Creating trackable links even when a token includes “http://” or “https://”

SanfordWhiteman
Level 10 - Community Moderator
Level 10 - Community Moderator

Marketo's URL field type is a weird wee beastie. For one thing, it’s not long enough to fit all URLs (you can store decoded URLs to save space).

For another, although a URL value must begin with http:// or https:// when validated on a form (indeed, absolute URLs must have a protocol part[1]) including the protocol means a link to the corresponding {{lead.token}} won’t be tracked:

<a href="{{lead.token}}">

 

The latter quirk, of course, is also true of String and Textarea fields, as well as Text {{my.tokens}}. In order to be trackable, tokens used in hrefs must start with the hostname. Then you hard-code the protocol in the email asset or template, outside of the token:

<a href="https://{{lead.token}}">

 

This rule is easy to follow for {{my.tokens}} (as long as you knew it when building your templates).
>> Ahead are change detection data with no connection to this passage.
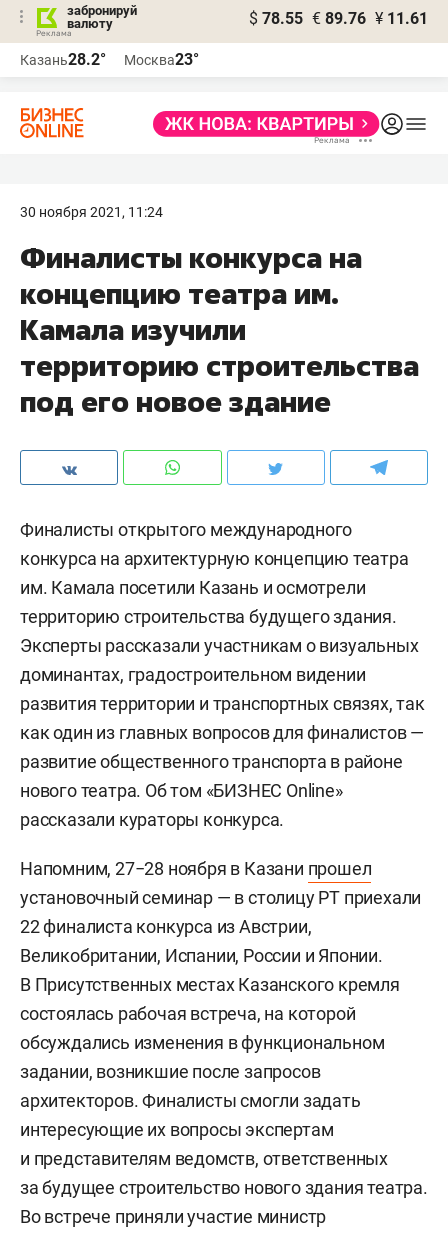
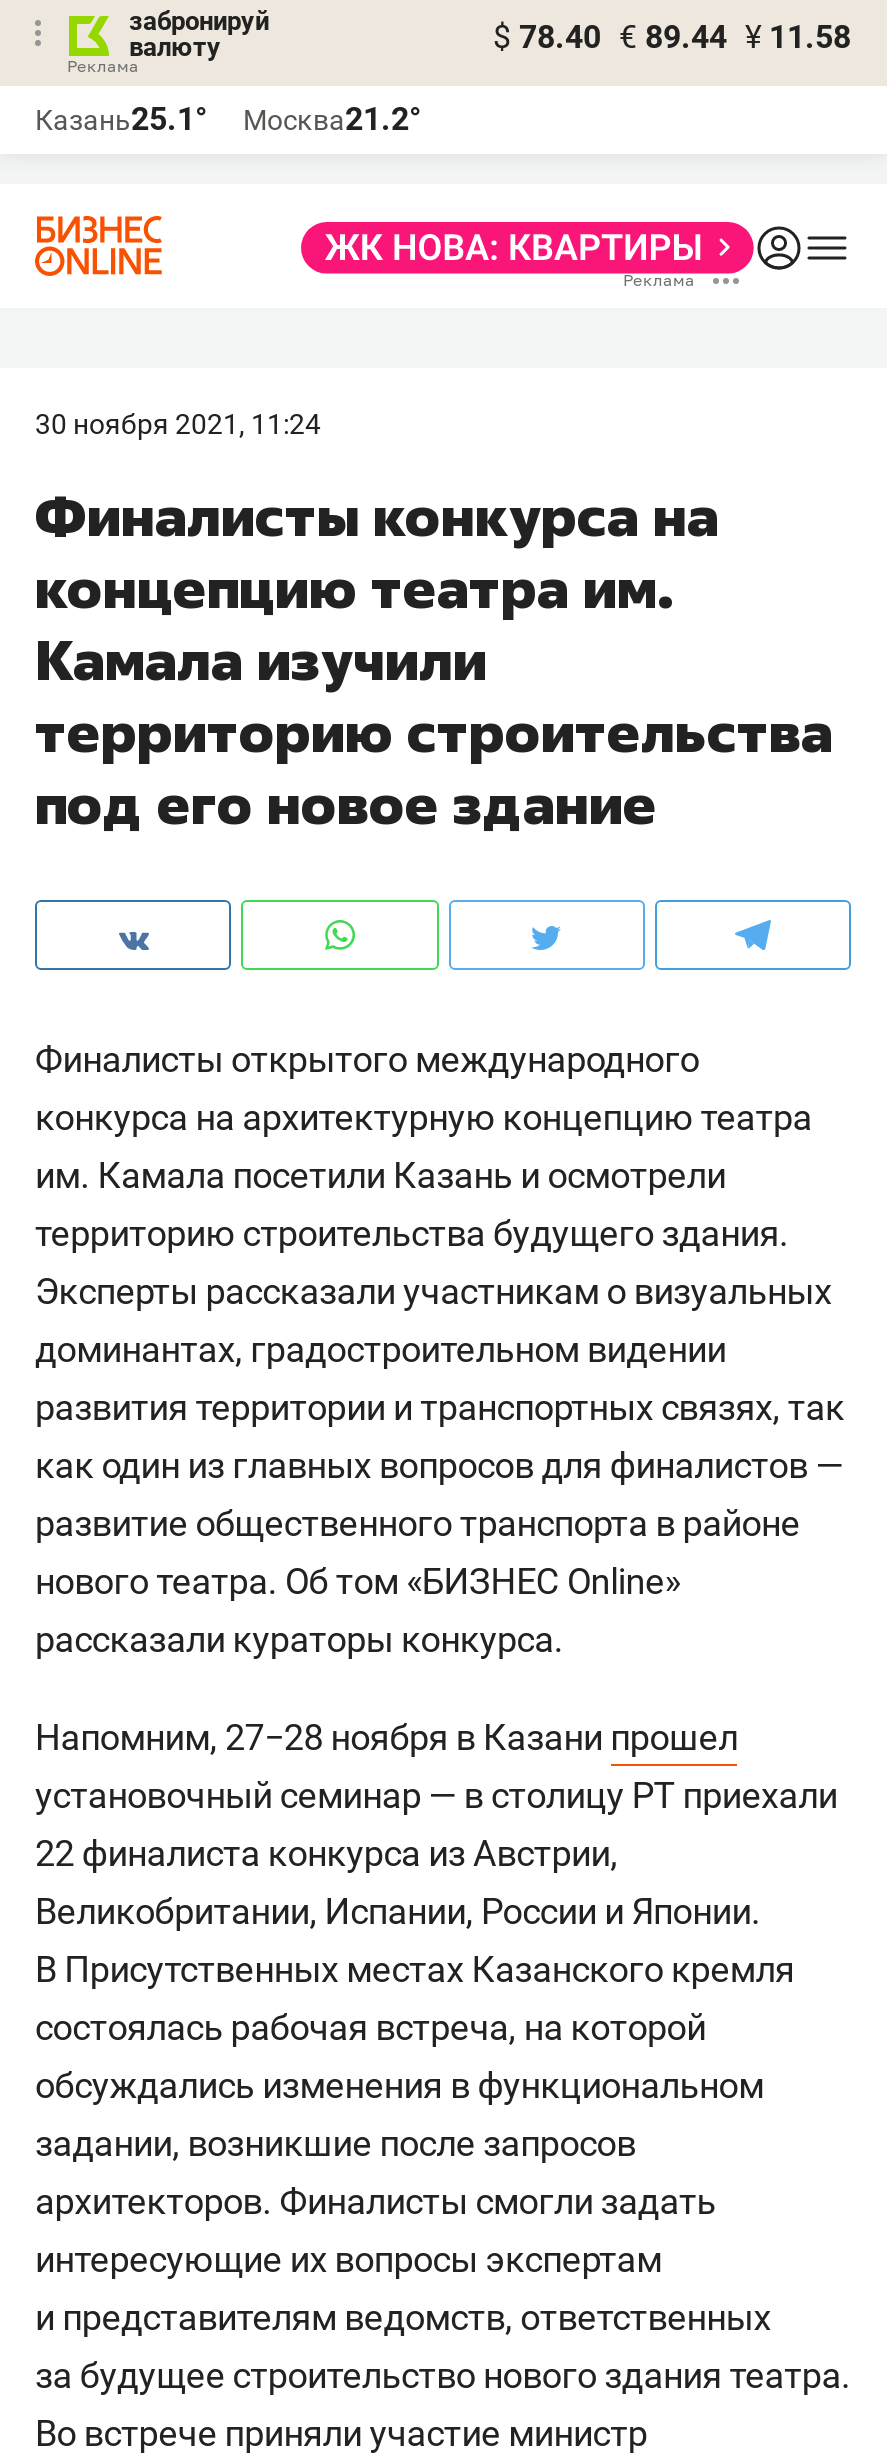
- $ 78.55 € 89.76 ¥ 11.61
+ $ 78.40 € 89.44 ¥ 11.58

- Казань28.2°
+ Казань25.1°

- Москва23°
+ Москва21.2°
But for custom lead fields, whether they’re of the named URL type or one of the text types, it’s not so easy at all. You have information flowing in from various sources (API integrations, list uploads, etc.). And it’s natural for someone, if they weren’t explicitly warned, to put a full URL in a field that seems designed for... well, URLs.
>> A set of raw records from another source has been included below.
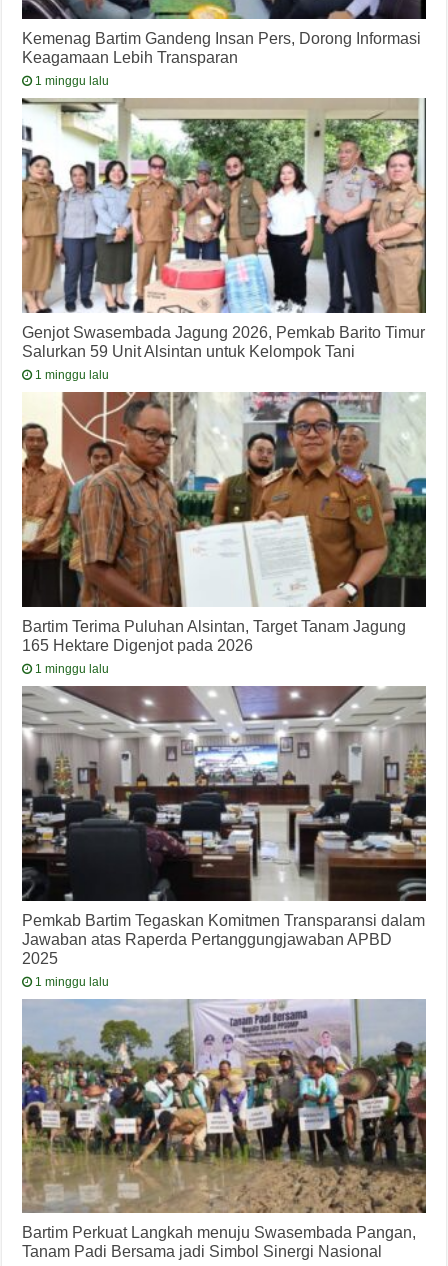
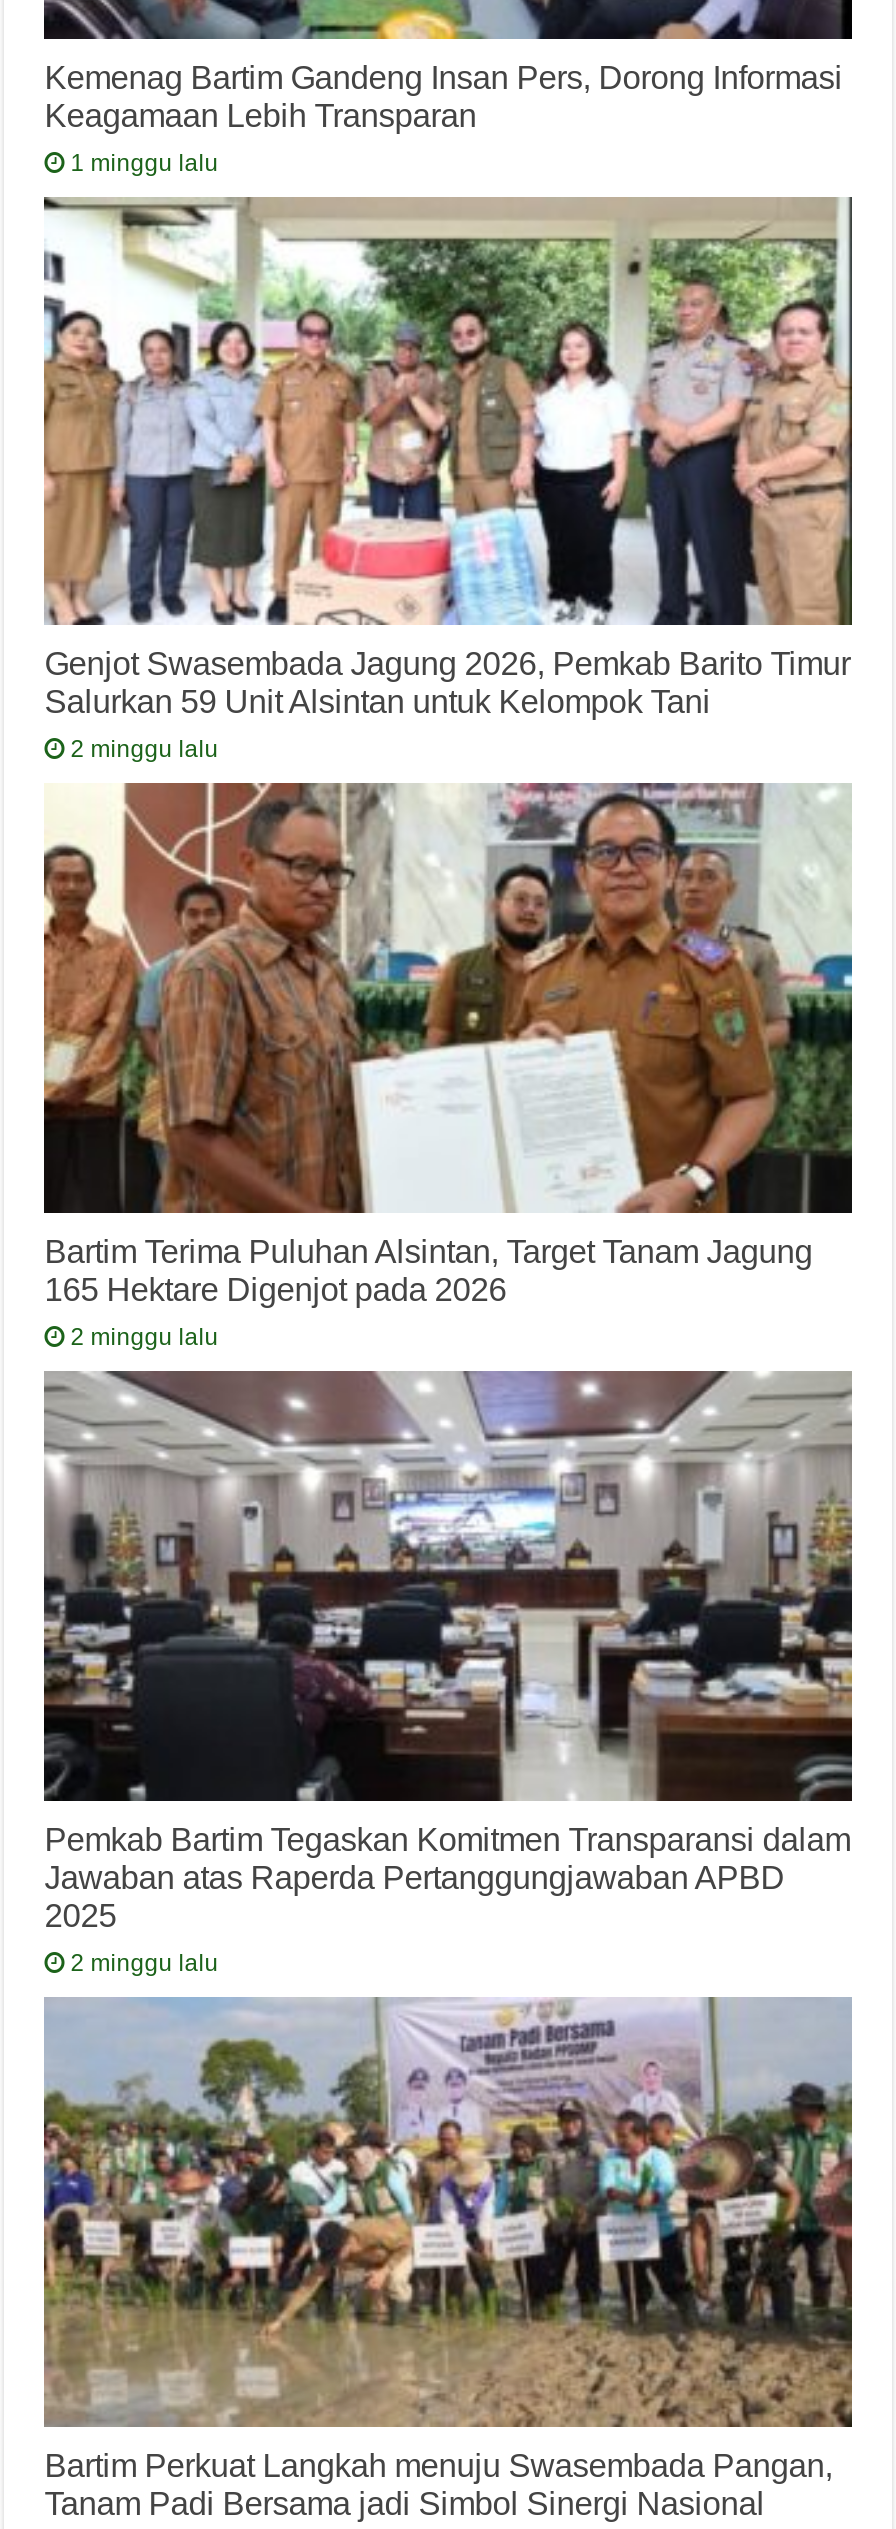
- 1 minggu lalu
+ 2 minggu lalu

- 1 minggu lalu
+ 2 minggu lalu

- 1 minggu lalu
+ 2 minggu lalu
Luckily, even if you’re saddled with full URLs, outputting your links using Velocity can solve the problem. Just use this little snippet, which clips out the protocol, then hard-codes it at the beginning of the href so Marketo will still track:

#set( $urlField = $lead.Website )
#set( $urlNoProto = $urlField.replaceAll("(?i)^https?://","") )
#if( $urlField.matches("(?i)^http://") )
<a href="http://${urlNoProto}">Go for it</a>
#else
<a href="https://${urlNoProto}">Go for it</a>
#end

 

Note the code is flexible enough to deal with full URLs and with protocol-less URLs, if you happen to have a mixture of values in the same field. It assumes the protocol is https:// if not included.

 


NOTES

[1] The protocol doesn’t need to explicitly appear in a relative URL, be it via a scheme-relative URL like //example.com or a query-relative URL like ?query=string.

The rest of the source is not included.